Twitter Author Classification [WINTER 2013]
Data Science Project
Research Poster
Overview
The goal of this project was to label a tweet as written by either a news source or an individual. I also explored the classification of news and celebrity tweets. Data was captured from some of Twitter’s most prolific tweeters.
Abstract
Structure in news tweets makes them individually identifiable. We have identified a feature vector and algorithm pair that can classify these news sources with 95% efficiency.
Tweets generated by people do not always have known exploitable structure. While we have found cases were it is possible to distinguish between two individual people accurately, increasing the number of individuals/labels to classify between has been shown to decrease accuracy using our feature vector. Our best implementation, using Naïve Bayes, reached an accuracy of 63% with 10 sources after many iterations of feature vector development. This result is much better than guessing, but leaves room for future improvement.
Finally, the common structure of a news tweet enables tweets from either a person or from a news source to be properly labeled with 97% accuracy.
Method
The news source test data consisted of 10 highly prolific Twitter news sources: @guardiannews, @CNET, @CNN, @engadget, @TechCrunch, @WIRED, @Telegraph, @BBCWorld, @nytimes and @thetimes.
The people test data consisted of 10 highly prolific tweeters: @edgarwright, @jimcarrey, @jimmyfallon, @joelmchale, @justinbieber, @mileycyrus, @shauntfitness, @simonpegg, @stephenathome and @theellenshow.
500 tweets from each of the above handles were taken, starting at the most recent post (on November 25th 2013) and going back in time. In total, 5000 news tweets and 5000 celebrity tweets were collected. It deserves mention that both of the Twitter APIs (Search and REST) wrap any URL in a tweet with the Twitter URL, whereas the URLs in tweets viewed using a web browser are unmodified. The data used in this project came from the latter case, as it was scraped without the aid of either Twitter API.

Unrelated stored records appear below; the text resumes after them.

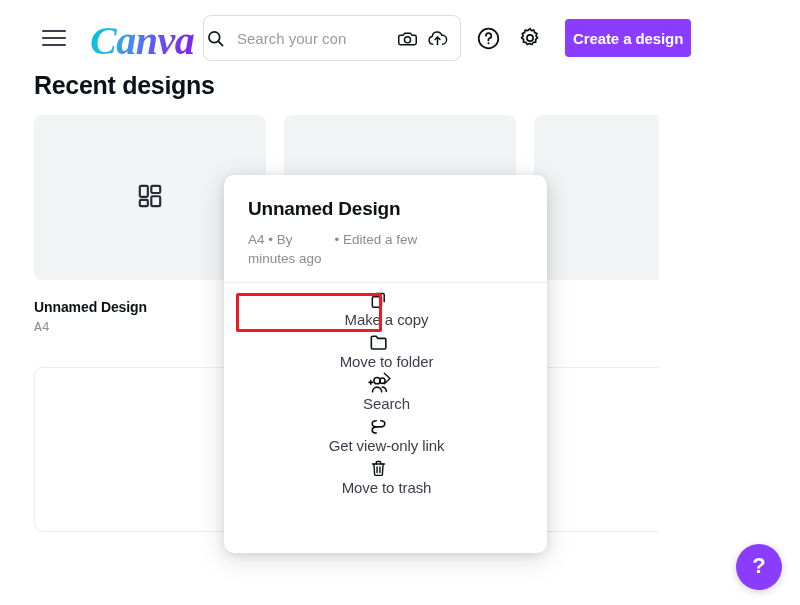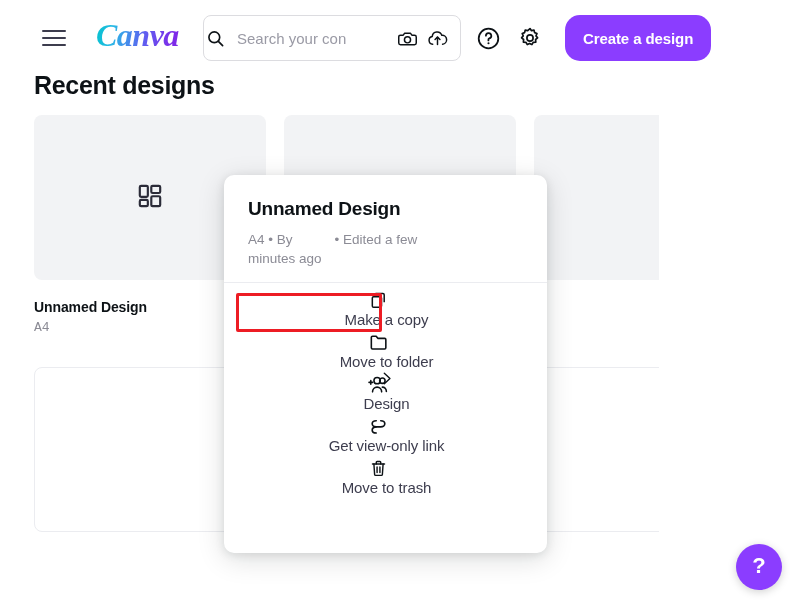--- a/index.html
+++ b/index.html
@@ -56,10 +56,10 @@
 
   .logo {
     position: absolute;
-    left: 96px;
+    left: 90px;
     top: 17px;
     font-family: "Liberation Serif", serif;
-    font-size: 32px;
+    font-size: 40px;
     font-style: italic;
     font-weight: 700;
     letter-spacing: -0.5px;

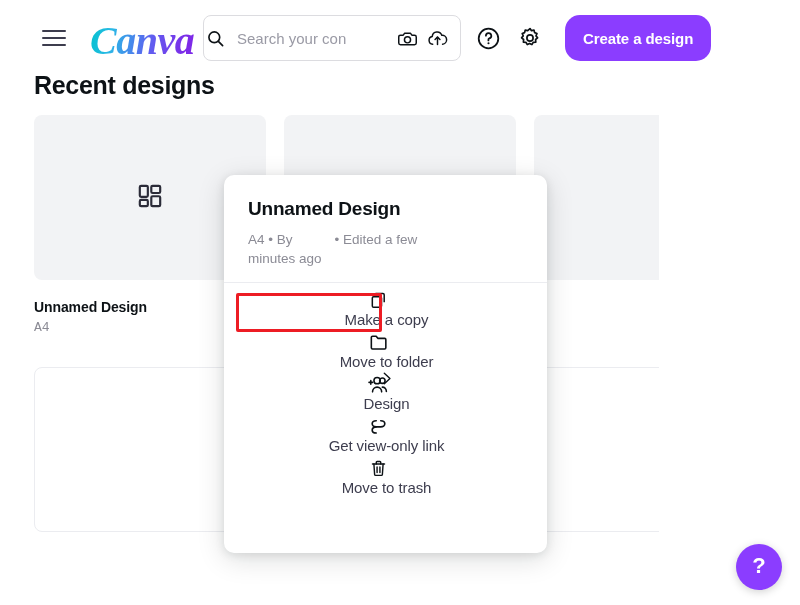--- a/index.html
+++ b/index.html
@@ -125,12 +125,12 @@
 
   .create-btn {
     margin-left: 8px;
-    height: 46px;
-    padding: 0 18px;
+    height: 38px;
+    padding: 0 8px;
     background: #8b3dff;
     color: #ffffff;
     border: none;
-    border-radius: 15px;
+    border-radius: 4px;
     font-family: "Liberation Sans", sans-serif;
     font-size: 15px;
     font-weight: 700;

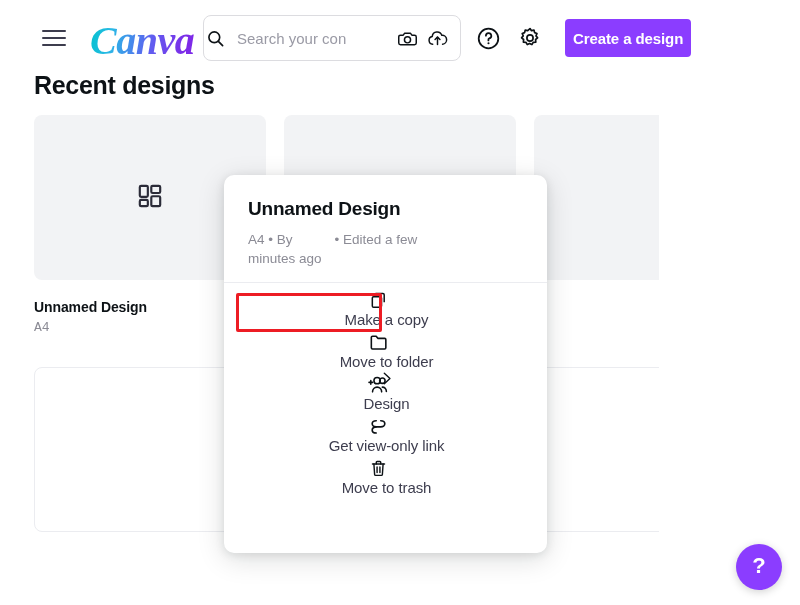--- a/index.html
+++ b/index.html
@@ -465,7 +465,7 @@
             <line x1="3.2" y1="7.6" x2="3.2" y2="11.6"></line>
           </svg>
         </span>
-        <span class="ctx-label">Design</span>
+        <span class="ctx-label">Search</span>
       </div>
 
       <div class="ctx-item">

The algorithm chosen needed to would work as a multiclassifier, which converged and could easily handle large and sparse feature vectors. For these reasons, Naïve Bayes (with Laplace smoothing) was chosen. As a baseline comparison, the Perceptron algorithm was run using a 1-VS-All multiclassifier on the same test cases.
Results
Using a multiclassifier with a label for each news source, we were able to distinguish news sources with 95% accuracy using Naïve Bayes with unigram, bigram and the additional features discussed in the document linked below. The confusion matrix shows that most news sources can be identified distinctly with little mistake. The feature vector along with the Naïve Bayes training has captured distinguishable structure in news source tweets.
Using a multiclassifier with a label for each person, we were able to distinguish people with 63% accuracy using Naïve Bayes with unigram, bigram and the additional features discussed in the document linked below. Unlike the new sources, as more people/labels were added to the multiclassifer the accuracy decreased. The results show that are some individuals are easily distinguished from others. For example, tweets from Edgar Wright are never mistakenly identified from Justin Bieber. However, there are also individuals that are often incorrectly identified like Simon Pegg. The lack of distinguishable structure between tweets causes the overall accuracy of the Naïve Bayes training to drop with each new source added.
Finally, using a binary classifier with only the labels of “news” and “person,” we managed to properly classify a tweet 97% of the time using Naïve Bayes with unigram, bigram and the additional features discussed in the document linked below. The inherent structure in news source tweets makes it possible to accurately label a tweet as from a news source or from a person (not from a news source).